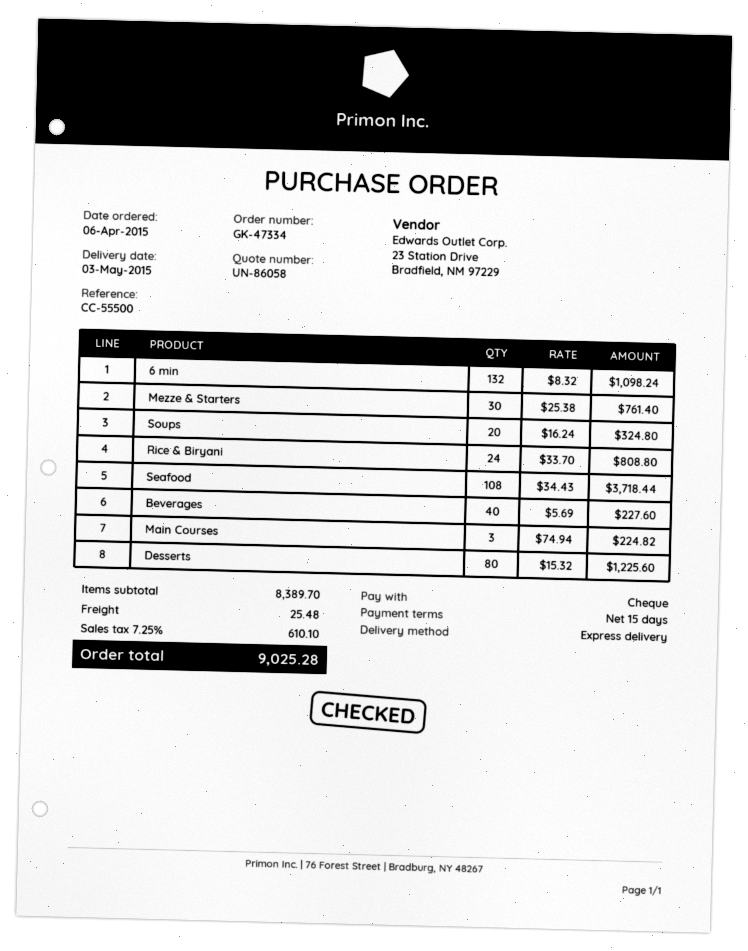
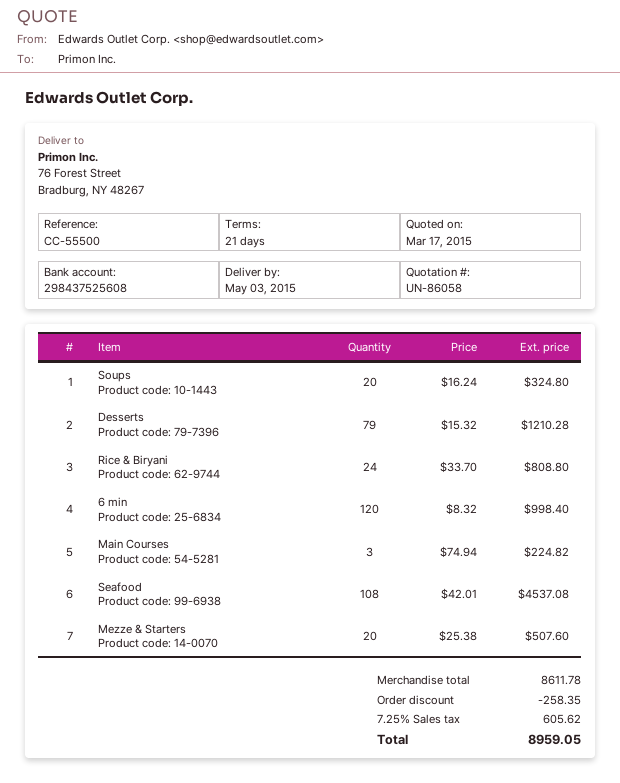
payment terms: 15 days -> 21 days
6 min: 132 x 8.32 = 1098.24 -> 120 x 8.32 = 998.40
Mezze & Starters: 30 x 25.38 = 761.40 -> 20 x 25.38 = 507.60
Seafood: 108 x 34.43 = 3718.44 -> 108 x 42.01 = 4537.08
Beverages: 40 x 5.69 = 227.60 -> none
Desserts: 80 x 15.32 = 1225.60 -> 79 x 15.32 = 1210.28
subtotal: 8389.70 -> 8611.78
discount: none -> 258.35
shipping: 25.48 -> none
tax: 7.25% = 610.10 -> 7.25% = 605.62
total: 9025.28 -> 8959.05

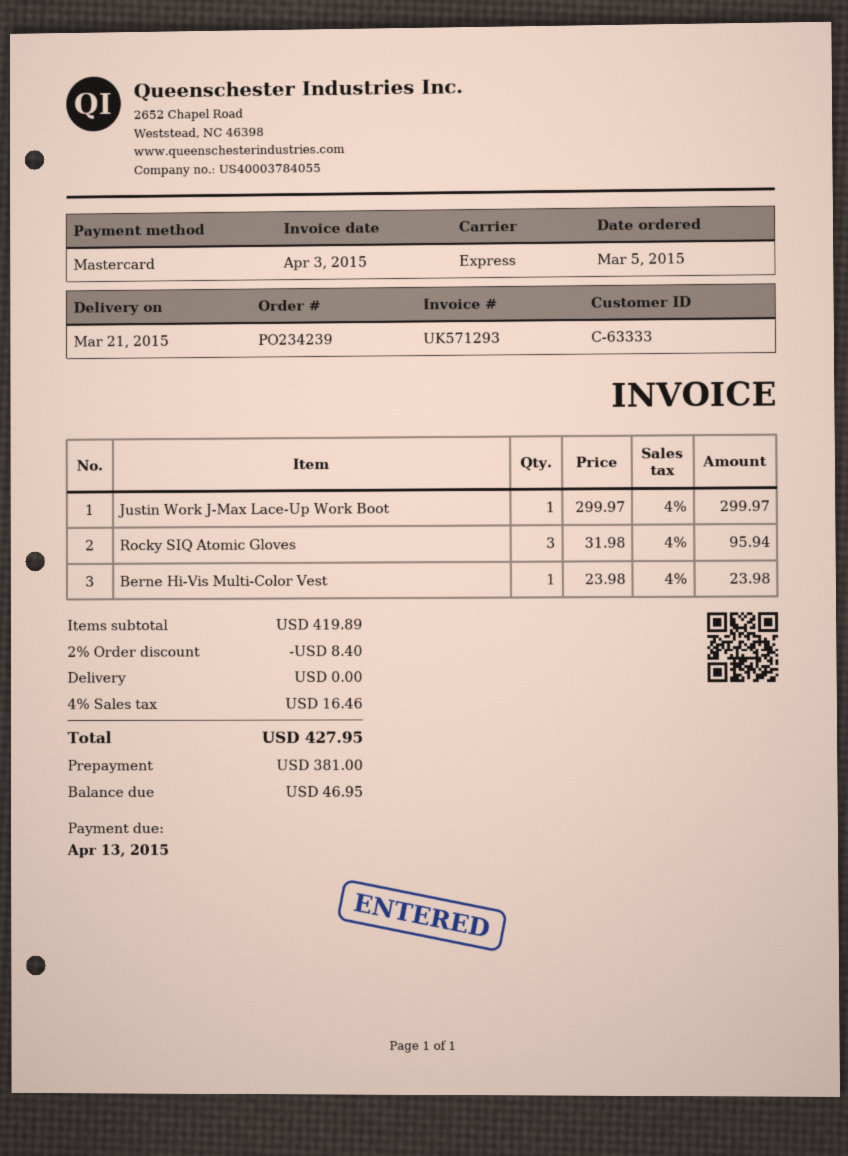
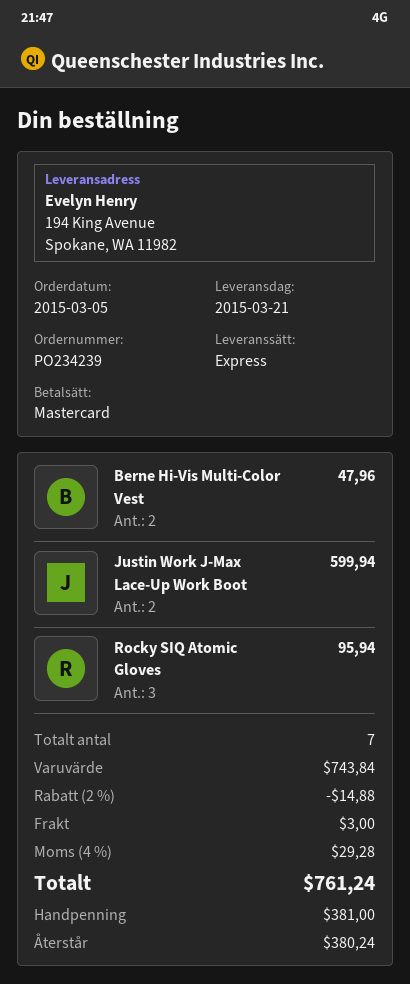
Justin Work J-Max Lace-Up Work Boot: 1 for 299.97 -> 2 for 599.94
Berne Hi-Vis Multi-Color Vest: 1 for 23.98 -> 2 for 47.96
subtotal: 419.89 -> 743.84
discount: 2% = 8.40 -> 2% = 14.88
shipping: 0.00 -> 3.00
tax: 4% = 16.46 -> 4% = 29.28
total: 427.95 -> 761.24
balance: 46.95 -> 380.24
────────────────────────────────────────
§ What is expected
Take the line that contains "Berne Hi-Vis Multi-Color" and every line after it to the end of the entries above, and reproduce them exactly.

§ Reply to the exercise
Berne Hi-Vis Multi-Color Vest: 1 for 23.98 -> 2 for 47.96
subtotal: 419.89 -> 743.84
discount: 2% = 8.40 -> 2% = 14.88
shipping: 0.00 -> 3.00
tax: 4% = 16.46 -> 4% = 29.28
total: 427.95 -> 761.24
balance: 46.95 -> 380.24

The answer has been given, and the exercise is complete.